What is required:
Every line in the listing below that holds the word "header" should be returned.

Exercise material:
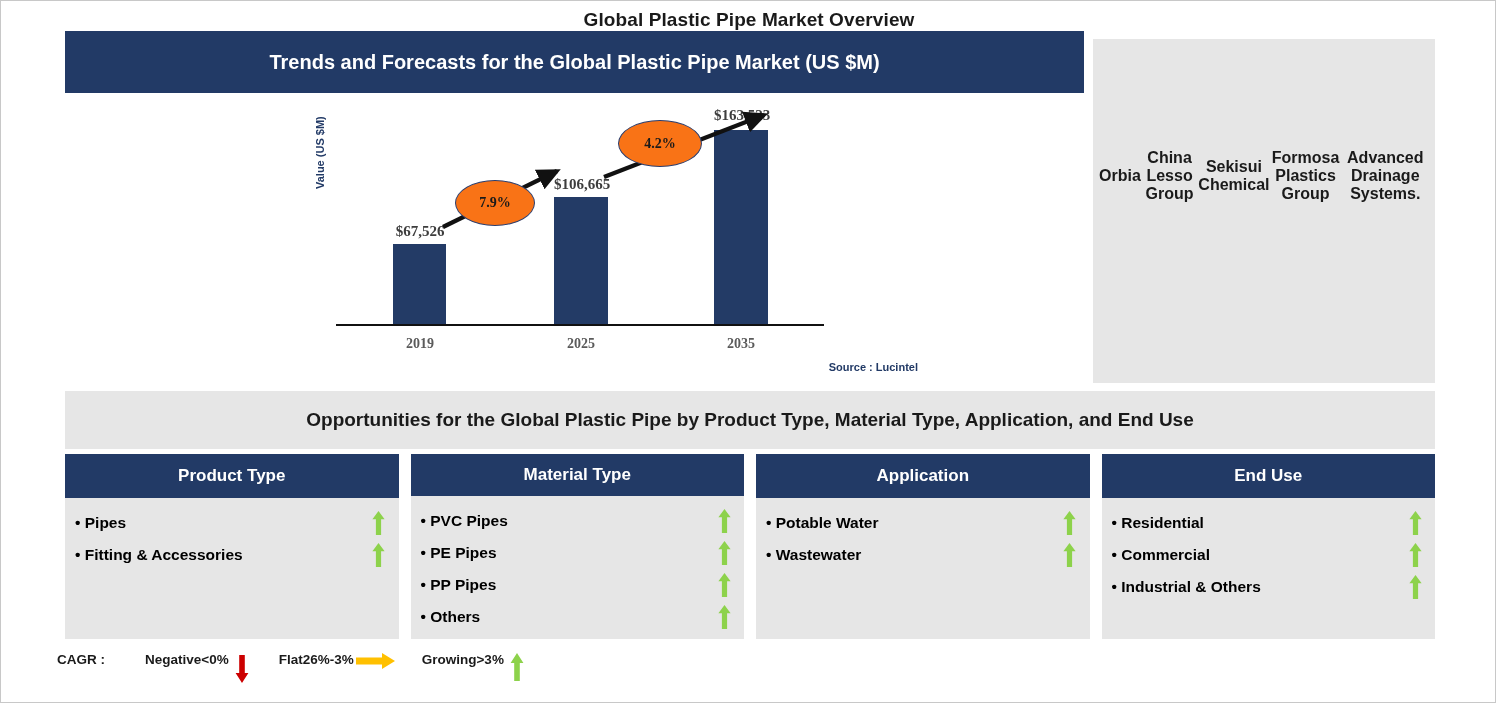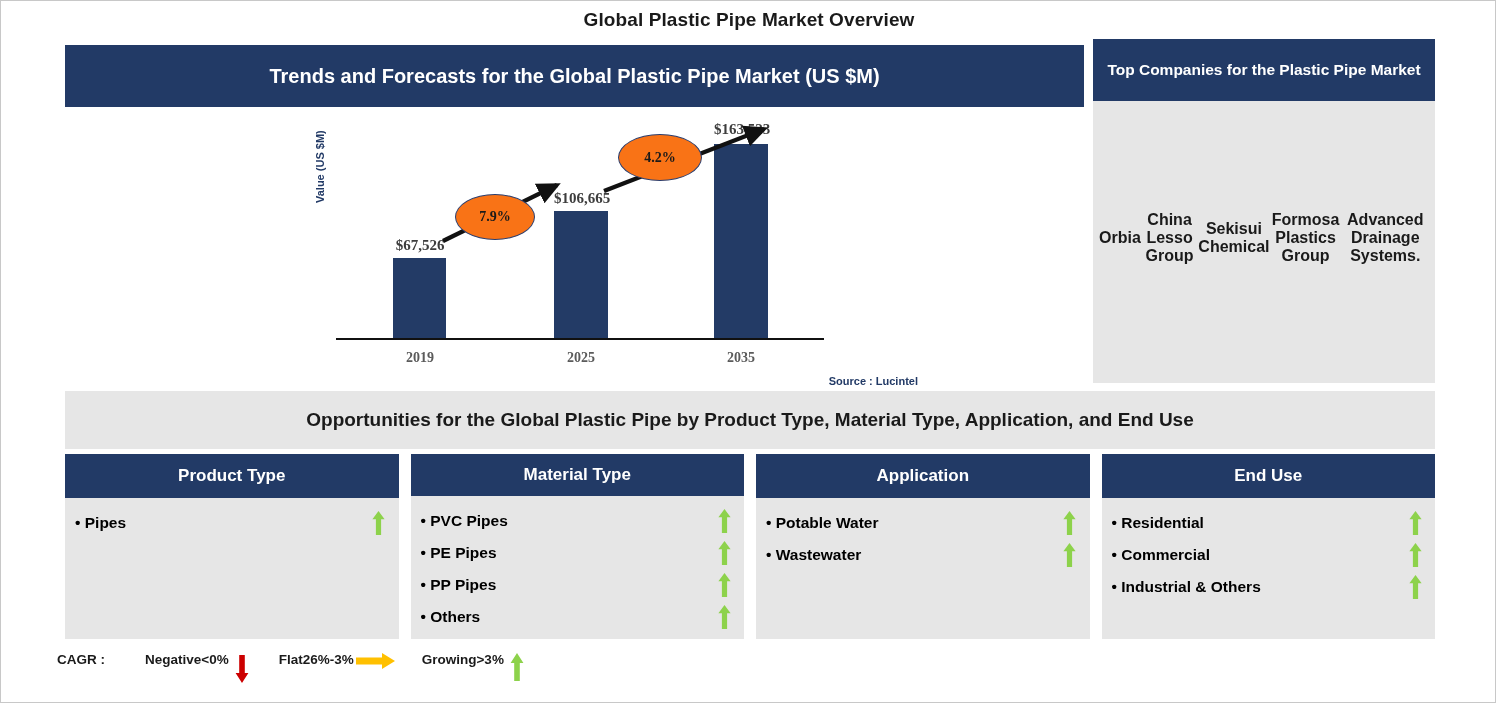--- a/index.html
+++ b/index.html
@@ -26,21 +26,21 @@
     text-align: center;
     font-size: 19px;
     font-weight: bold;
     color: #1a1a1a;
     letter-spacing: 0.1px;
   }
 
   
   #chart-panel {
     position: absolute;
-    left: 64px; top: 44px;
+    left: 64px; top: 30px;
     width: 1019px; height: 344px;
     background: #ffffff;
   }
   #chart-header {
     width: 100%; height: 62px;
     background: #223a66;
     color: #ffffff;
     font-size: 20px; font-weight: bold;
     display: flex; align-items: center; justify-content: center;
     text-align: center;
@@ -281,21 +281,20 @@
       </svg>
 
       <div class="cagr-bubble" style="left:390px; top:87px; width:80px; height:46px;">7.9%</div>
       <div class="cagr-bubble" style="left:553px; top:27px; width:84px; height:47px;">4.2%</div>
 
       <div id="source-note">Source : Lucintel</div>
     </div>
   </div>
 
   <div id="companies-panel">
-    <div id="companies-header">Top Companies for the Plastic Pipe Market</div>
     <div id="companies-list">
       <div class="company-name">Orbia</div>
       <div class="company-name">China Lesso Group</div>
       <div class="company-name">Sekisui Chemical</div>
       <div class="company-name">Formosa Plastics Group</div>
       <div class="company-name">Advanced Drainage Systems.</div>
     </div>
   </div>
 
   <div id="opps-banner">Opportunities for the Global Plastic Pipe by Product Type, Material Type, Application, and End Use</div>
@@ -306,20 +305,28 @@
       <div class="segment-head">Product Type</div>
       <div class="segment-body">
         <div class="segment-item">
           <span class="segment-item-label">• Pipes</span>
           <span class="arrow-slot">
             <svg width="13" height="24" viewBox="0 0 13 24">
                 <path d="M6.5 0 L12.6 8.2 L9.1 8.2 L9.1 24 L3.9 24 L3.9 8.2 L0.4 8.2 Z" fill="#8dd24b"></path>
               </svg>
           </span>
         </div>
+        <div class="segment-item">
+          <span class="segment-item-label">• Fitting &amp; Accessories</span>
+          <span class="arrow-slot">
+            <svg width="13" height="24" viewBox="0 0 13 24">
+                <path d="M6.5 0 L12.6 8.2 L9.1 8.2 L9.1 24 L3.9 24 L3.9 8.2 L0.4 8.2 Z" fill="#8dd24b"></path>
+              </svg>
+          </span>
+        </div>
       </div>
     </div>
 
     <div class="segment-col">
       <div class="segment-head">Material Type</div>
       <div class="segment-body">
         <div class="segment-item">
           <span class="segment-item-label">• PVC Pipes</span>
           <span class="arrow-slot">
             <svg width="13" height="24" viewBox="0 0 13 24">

Expected answer:
   #chart-header {
-    <div id="companies-header">Top Companies for the Plastic Pipe Market</div>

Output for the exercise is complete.